Am 7. März 1983 befragte Gary Rogers einen Ortsansässigen namens Robert Gene Deatherage, der wegen Alkohols am Steuer gerade eine kurze Haftstrafe im Gefängnis von Pontotoc County abgesessen hatte. Dort hatte er die Zelle mit einem gewissen Ron Williamson geteilt, der wegen des gleichen Delikts inhaftiert war. In dem Gefängnis wurde ständig über den Mord an Debbie Carter geredet – jede Menge gewagte Theorien machten die Runde, und es gab keinen Mangel an Leuten, die angeblich über Insiderinformationen verfügten. Die beiden Zellengenossen hatten mehrfach über das Verbrechen gesprochen, und laut Deatherage schienen Williamson diese Gespräche nicht zu behagen. Sie stritten sich häufig, es kam sogar zu Handgreiflichkeiten. Schließlich wurde Williamson in eine andere Zelle verlegt. Deatherage kam der Verdacht, Williamson könnte etwas mit dem Mord zu tun haben, und so empfahl er Gary Rogers, die Polizei solle ihn sich einmal näher ansehen.

Es war das erste Mal, dass im Lauf dieser Untersuchung der Name Ron Williamson fiel.

Zwei Tage später befragte die Polizei Noel Clement, einen der Ersten, der freiwillig zur Abnahme von Fingerabdrücken und Proben erschienen war. Er berichtete, Williamson sei kürzlich in seiner Wohnung aufgetaucht, wo er angeblich einen Bekannten gesucht habe. Er sei, ohne anzuklopfen, hereinspaziert, habe nach einer Gitarre gegriffen, auf die sein Blick gefallen sei, und dann mit ihm über den Mord an Debbie Carter diskutiert. Williamson habe gesagt, als an jenem Morgen nach dem Mord die Streifenwagen in seiner Nachbarschaft aufgetaucht seien, habe er geglaubt, die Polizei sei hinter ihm her. Er habe Ärger in Tulsa gehabt und wolle Ähnliches in Ada vermeiden.

Es war unvermeidlich, dass die Polizei bei Ron Williamson auftauchen würde, doch merkwürdigerweise dauerte es drei Monate, bis sie ihn schließlich befragte. Einige Beamte, unter ihnen Rick Carson, waren mit ihm aufgewachsen, und die meisten erinnerten sich an seine Spiele mit dem Baseballteam der Highschool. Bis 1983 hatte Ada keinen Spieler hervorgebracht, der so von den Profiklubs umworben worden war. Als ihn die Oakland Athletics 1971 unter Vertrag genommen hatten, waren viele Leute der Meinung gewesen – darunter mit Sicherheit Williamson selbst –, er könne der neue Mickey Mantle werden, der nächste große Baseballstar aus Oklahoma.

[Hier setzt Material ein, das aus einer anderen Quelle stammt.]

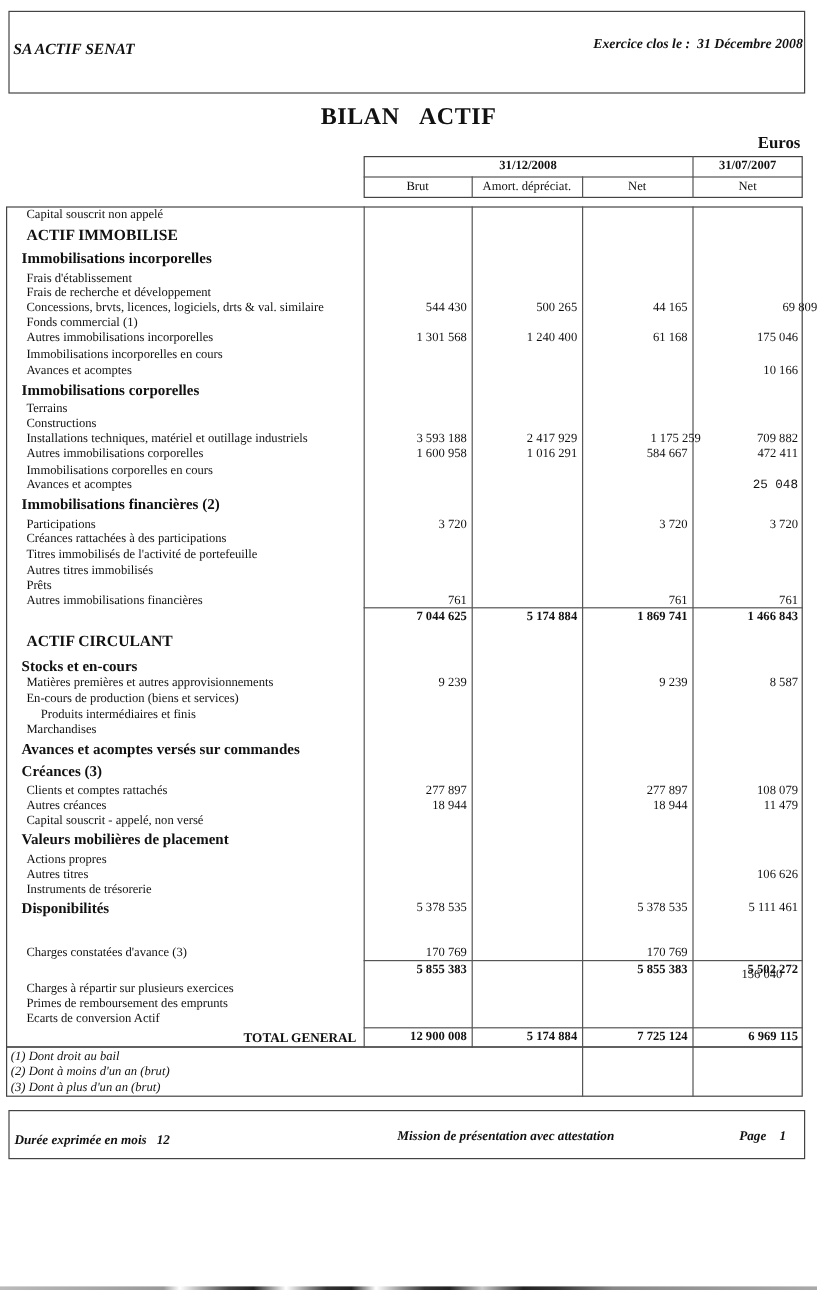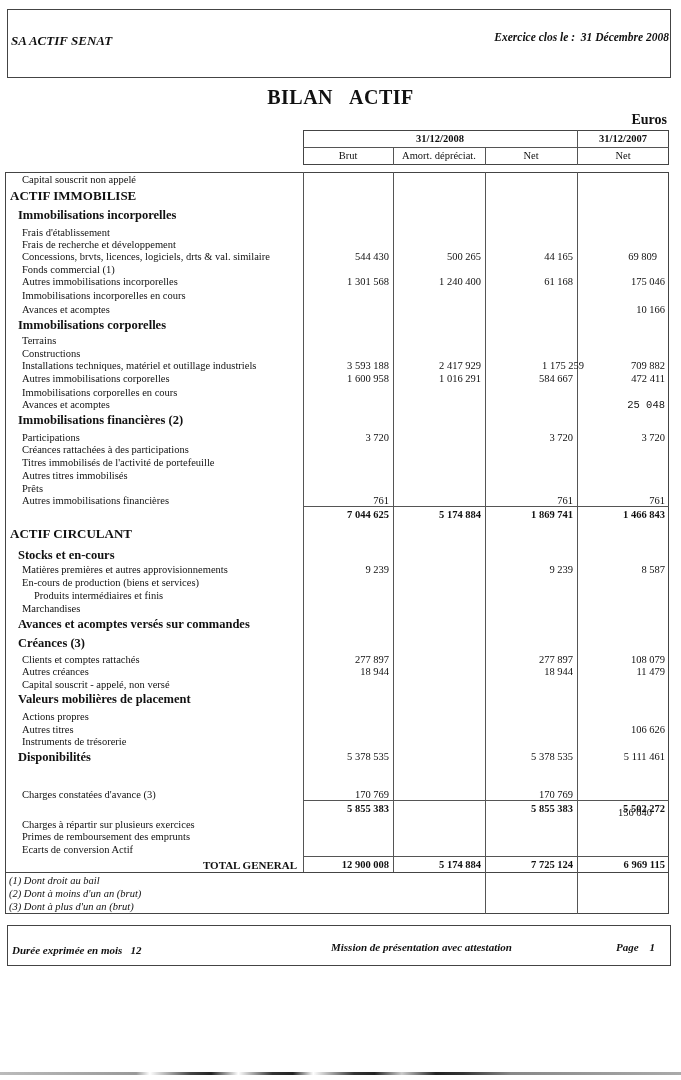"31/12/2007" div.hcell { text: 31/12/2007 -> 31/07/2007 }
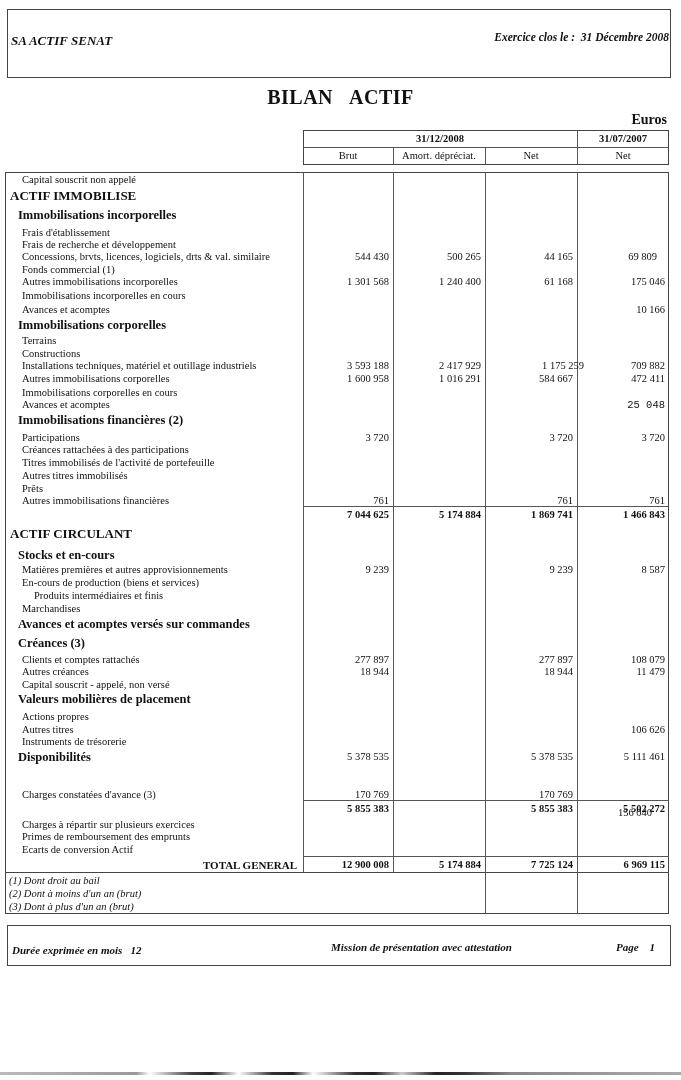"ACTIF IMMOBILISE" .sec { margin-left: none -> 12px }
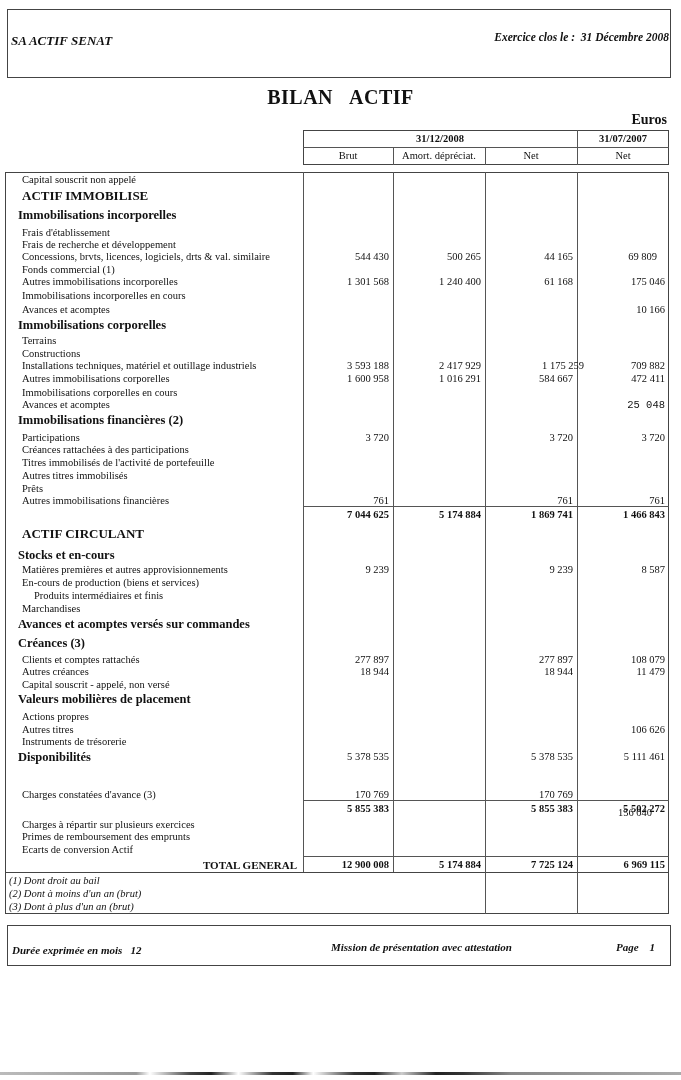"69 809" div.num { width: 80px -> 104px }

Aber mit dem Baseball war es bei Williamson längst vorbei. Mittlerweile kannte ihn die Polizei als Gitarre spielenden Arbeitslosen, der bei seiner Mutter lebte, zu viel trank und ein bisschen seltsam war.

Er war zweimal wegen Alkohols am Steuer und einmal wegen Trunkenheit in der Öffentlichkeit festgenommen worden, und aus Tulsa hatte er einen schlechten Ruf mitgebracht.

2

Ron Williamson wurde am 3. Februar 1953 in Ada geboren, als einziger Sohn und jüngstes Kind von Juanita und Roy Williamson. Der Vater arbeitete als Vertreter für Rawleigh-Haushaltsprodukte. In Ada gehörte er zum Stadtbild. Er schleppte sich von Tür zu Tür, im Anzug und mit Krawatte, einen schweren Musterkoffer voller Proben, Gewürze und Küchengeräte in der Hand. Stets hatte er Süßigkeiten für die Kinder dabei, die ihn freudig begrüßten. Es war eine mühsame, körperlich anstrengende Art, den Lebensunterhalt zu verdienen, und abends musste noch stundenlang Papierkram erledigt werden. Das Einkommen war bescheiden, und deshalb nahm Juanita kurz nach Ronnies Geburt eine Stelle im Krankenhaus von Ada an.

Da beide Elternteile arbeiteten, fand sich Ronnie in der Obhut seiner zwölfjährigen Schwester Annette wieder, die diese Aufgabe nur zu gern übernahm. Sie fütterte und wusch ihn, spielte mit ihm, verhätschelte und verwöhnte ihn maßlos – er war ein wunderbares kleines Spielzeug, das ihr unverhofft in den Schoß gefallen war. Wenn sie nicht in die Schule musste, war sie die Babysitterin ihres Bruders, aber sie putzte und kochte auch.

Renee, das mittlere Kind, war bei Ronnies Geburt fünf. Sie zeigte wenig Interesse, für ihn zu sorgen, war aber bald seine Spielkameradin. Annette kommandierte sie herum, und als sie älter wurden, verbündeten sich Renee und Ronnie häufig gegen die ältere Schwester, die die Stelle der Mutter eingenommen hatte.